Mace has become the latest contractor to adopt an artificial intelligence (AI)-powered issue detection system which tracks onsite progress.
The move comes after construction tech start-up Disperse piloted its product concurrently with Canary Wharf Contractors (CWCL) and Kier.
Disperse’s system employs safety-trained site scanners which use 360 degree cameras in every room across all floors to capture progress on a project, before the firm's Computer Vision technology detects changes week-on-week, measures progress, and identifies anomalies.
So far, the pilots have covered a 327-unit residential tower in London for CWCL and a 120-room hotel in Reading for Kier, with the system analysing the projects using the 360-degree imagery. Disperse said its goal is to create an issue detection system comparable to those used in manufacturing plants.
It is now due to be used on 15 largescale projects by the end of 2018, including new projects with CWCL and Kier, as well as with Mace.
Tony Lonergan, associate director at CWCL, said: “At Canary Wharf Contractors, we are continually looking at innovative ways to improve productivity. The use of Computer Vision technology is assisting our site teams to effectively manage complex projects and make the right decisions.
“The ability to integrate this data directly into the construction programme ensures we have accurate as-built data, supported by high quality images and reports. This not only means we can assess where we are against planned progress, but also provides clear evidence of both quality and performance week on week.”
Mark Austin, innovation director at Kier Group, said: “We have been working with Disperse to help drive and improve productivity across Kier. Embracing technology and innovation, like Disperse, helps us find solutions to common business challenges.”
Paul Connolly, director of Mace Residential Technical Services, added: “As part of our digital strategy and in the pursuit of a better way, the residential business of Mace Group has reviewed the innovative technology and reporting that Disperse can provide across our projects.

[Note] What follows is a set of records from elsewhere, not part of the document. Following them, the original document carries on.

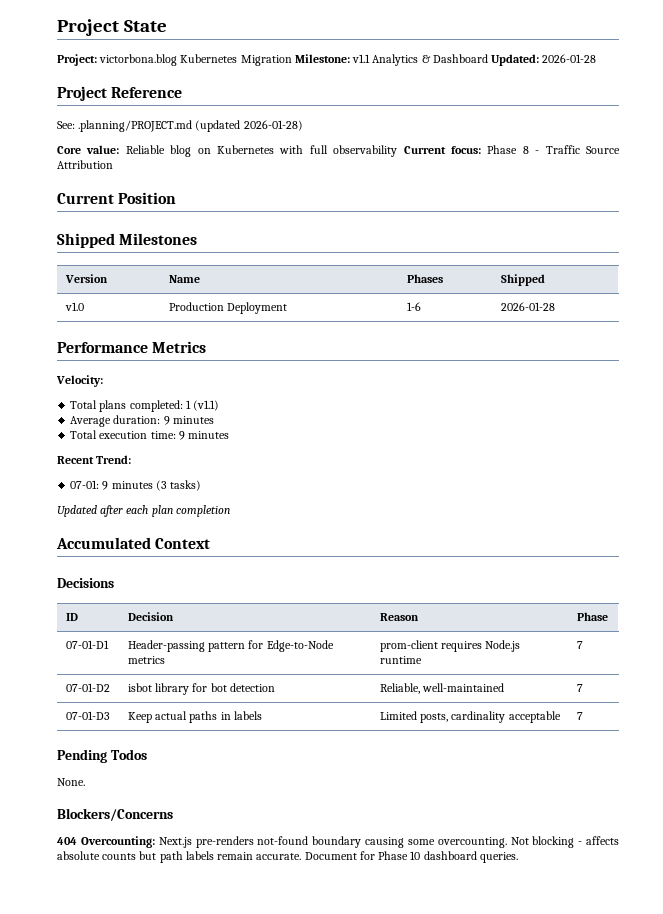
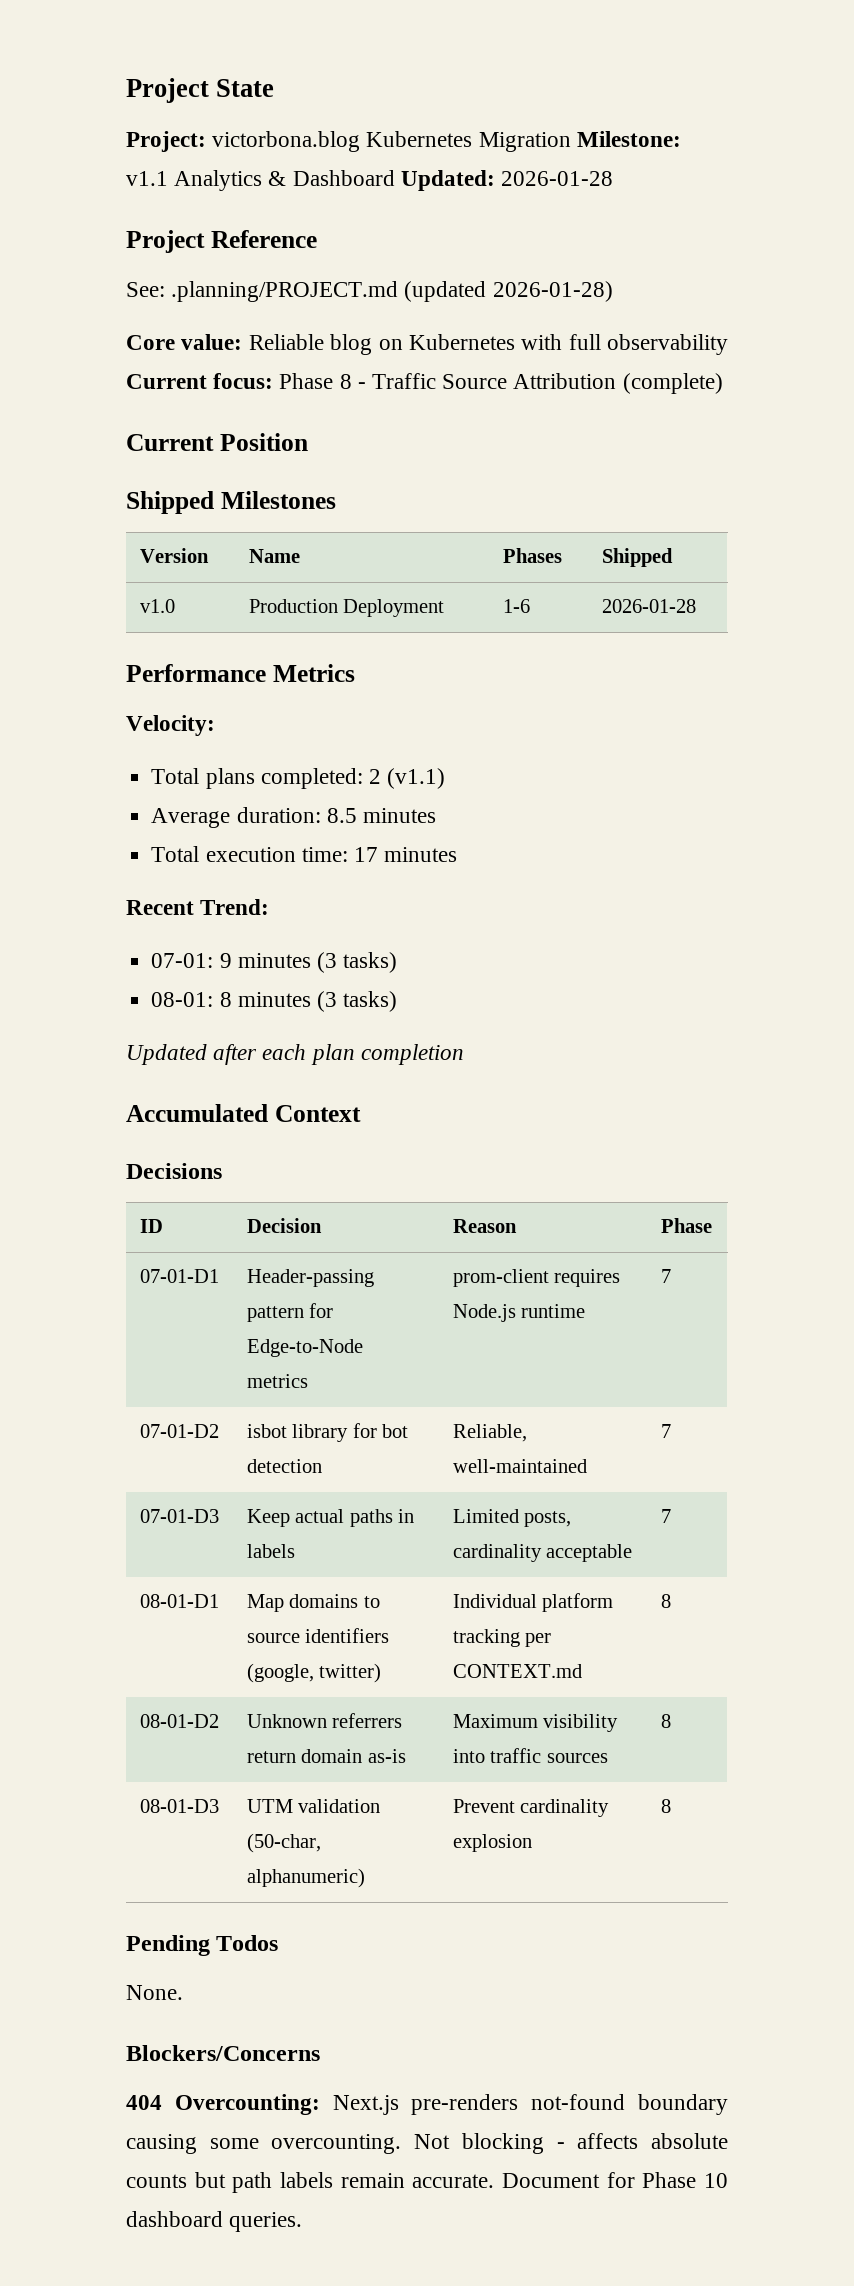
- Core value: Reliable blog on Kubernetes with full observability Current focus: Phase 8 - Traffic Source Attribution
+ Core value: Reliable blog on Kubernetes with full observability Current focus: Phase 8 - Traffic Source Attribution (complete)
- Total plans completed: 1 (v1.1)
+ Total plans completed: 2 (v1.1)
- Average duration: 9 minutes
+ Average duration: 8.5 minutes
- Total execution time: 9 minutes
+ Total execution time: 17 minutes
+ 08-01: 8 minutes (3 tasks)
+ 08-01-D1 | Map domains to source identifiers (google, twitter) | Individual platform tracking per CONTEXT.md | 8
+ 08-01-D2 | Unknown referrers return domain as-is | Maximum visibility into traffic sources | 8
+ 08-01-D3 | UTM validation (50-char, alphanumeric) | Prevent cardinality explosion | 8

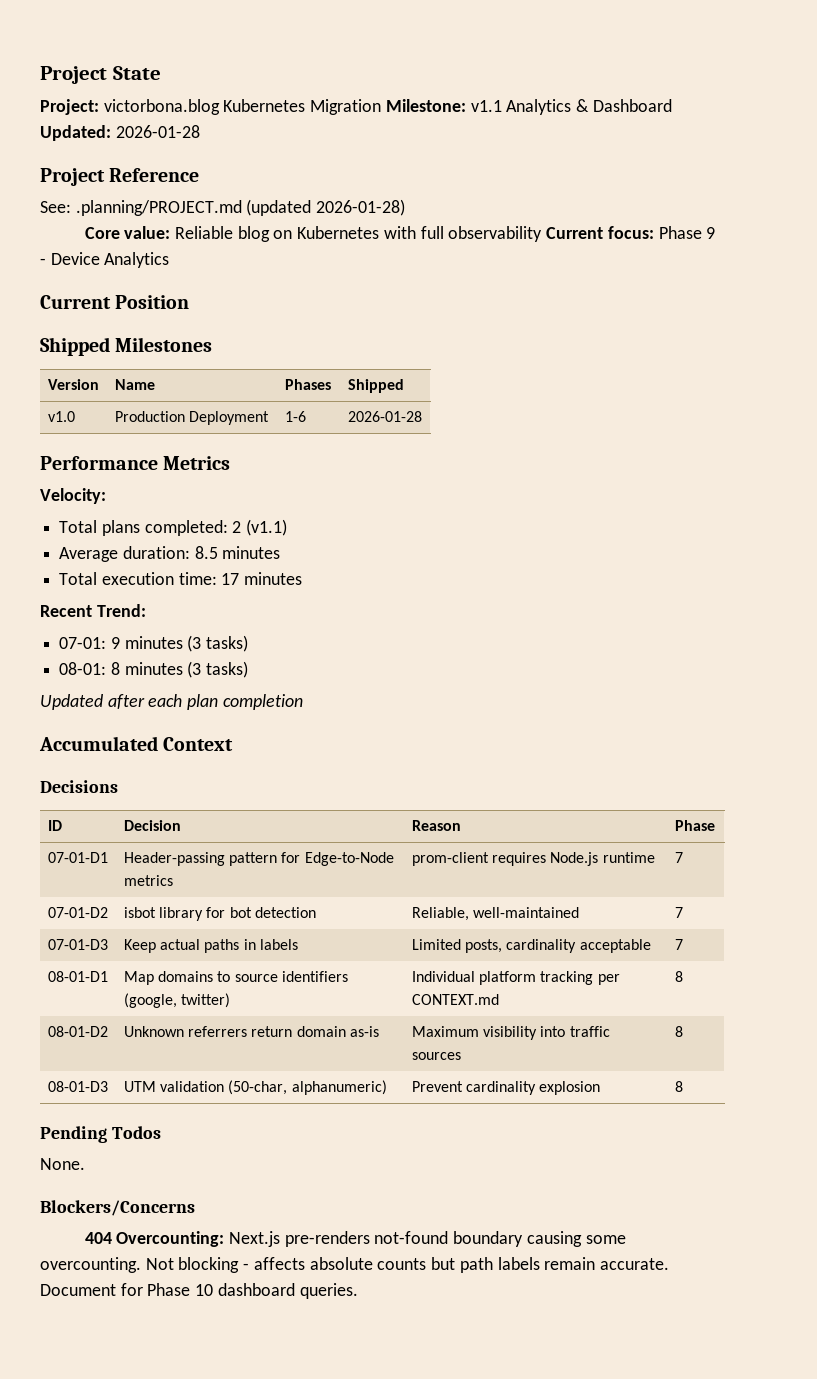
- Core value: Reliable blog on Kubernetes with full observability Current focus: Phase 8 - Traffic Source Attribution (complete)
+ Core value: Reliable blog on Kubernetes with full observability Current focus: Phase 9 - Device Analytics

“This has proven to date to be a great success, and the computer vision technology to accurately measure the status of the individual components that have been installed in the apartments has been beneficial to not only measure productivity, but also to give a 360-degree clarity on the installed works.”
Disperse was co-founded by Felix Neufeld in 2015 straight after his postgraduate studies at the London School of Economics LSE and has been developing a solution tailored to the construction industry since 2016.

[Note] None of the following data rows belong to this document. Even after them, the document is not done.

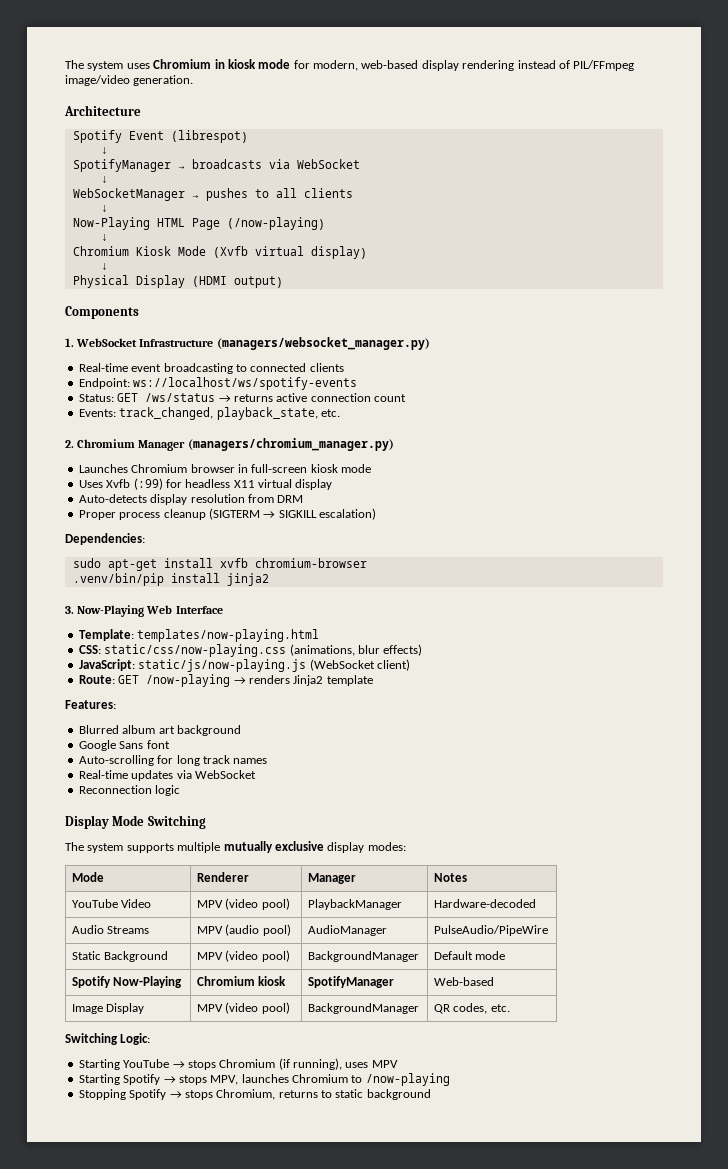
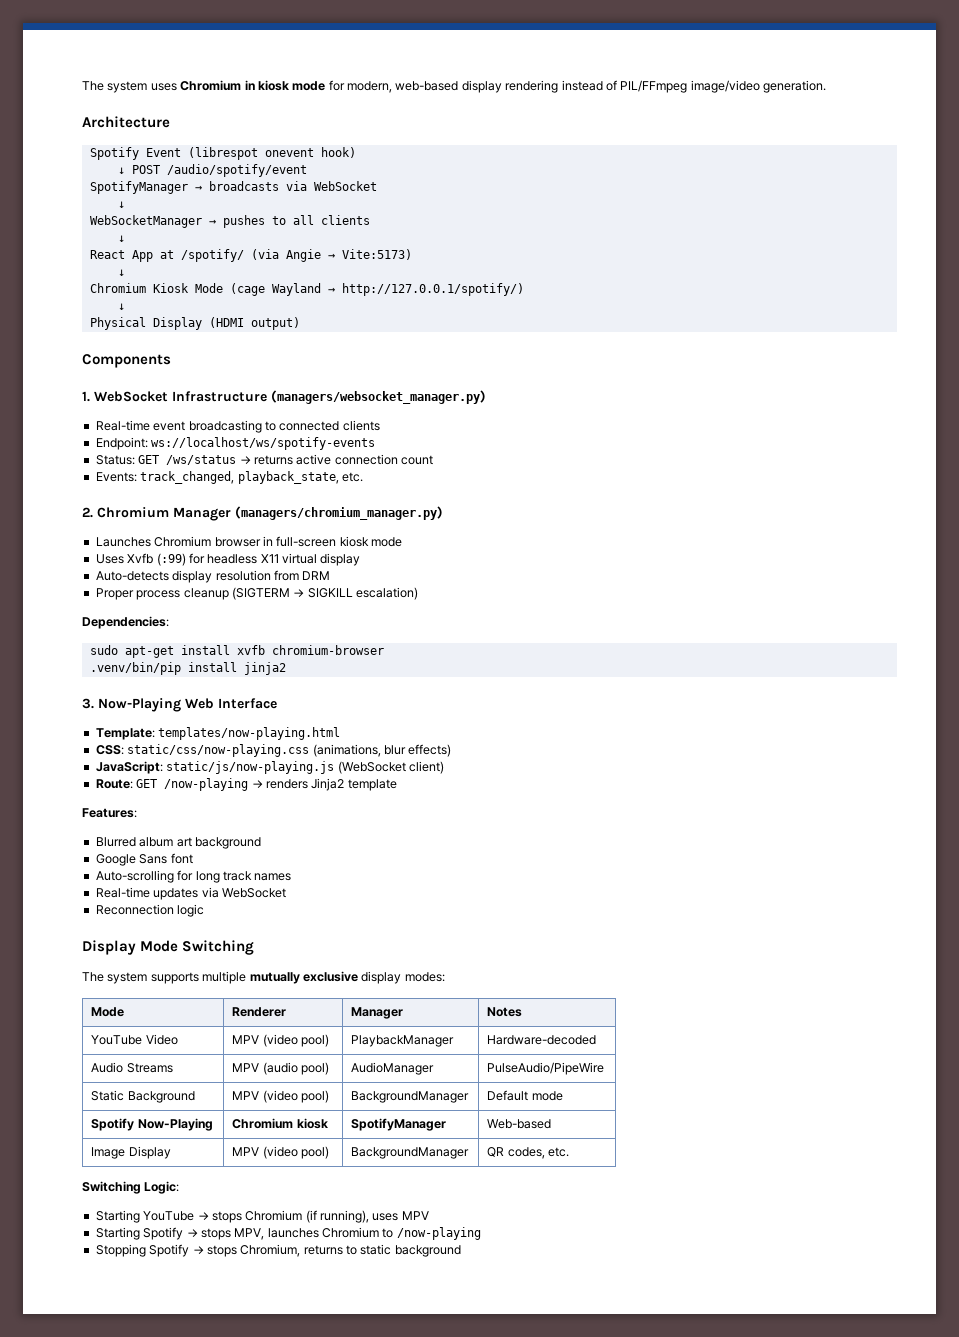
- Spotify Event (librespot)
- ↓
+ Spotify Event (librespot onevent hook)
+ ↓ POST /audio/spotify/event
- Now-Playing HTML Page (/now-playing)
+ React App at /spotify/ (via Angie → Vite:5173)
- Chromium Kiosk Mode (Xvfb virtual display)
+ Chromium Kiosk Mode (cage Wayland → http://127.0.0.1/spotify/)

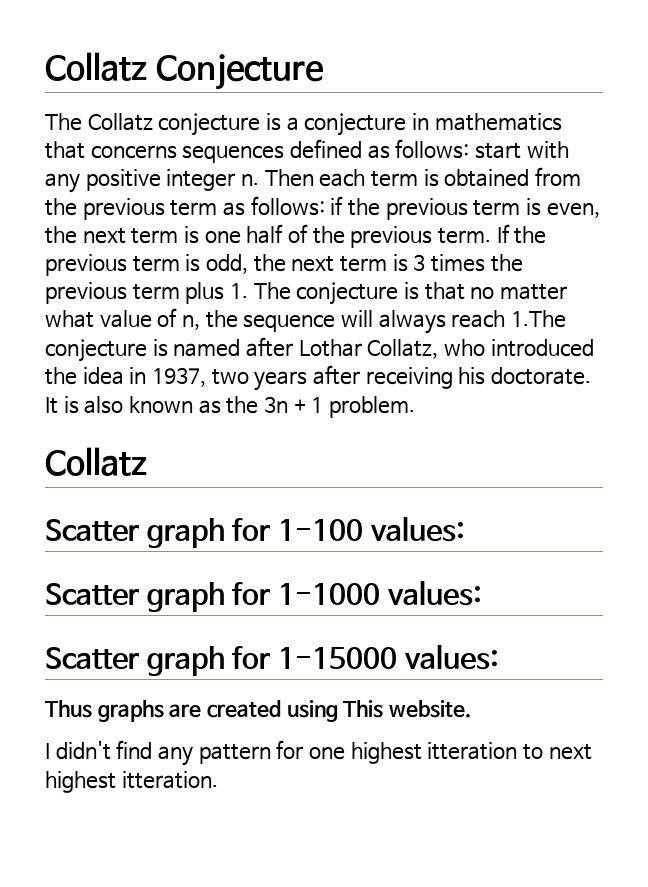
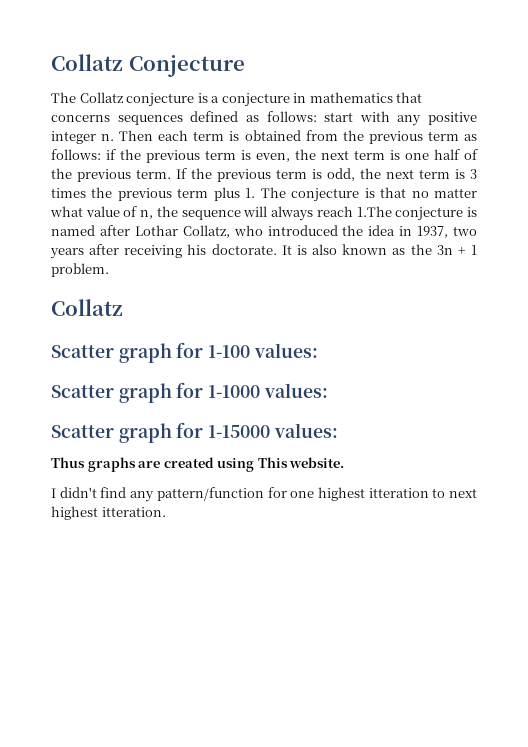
- I didn't find any pattern for one highest itteration to next highest itteration.
+ I didn't find any pattern/function for one highest itteration to next highest itteration.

Neufeld said: “Having grown up on construction sites, I'm very aware of the good and bad sides of the industry. The good ones being primarily the people who run things and the bad ones the systems and processes that are supposed to, but often fail to support them. It is time for us to rethink the relationship between technology providers and construction companies.”
Disperse is backed by London-based Kindred Capital, Dublin- and London-based Frontline Ventures and several angel investors.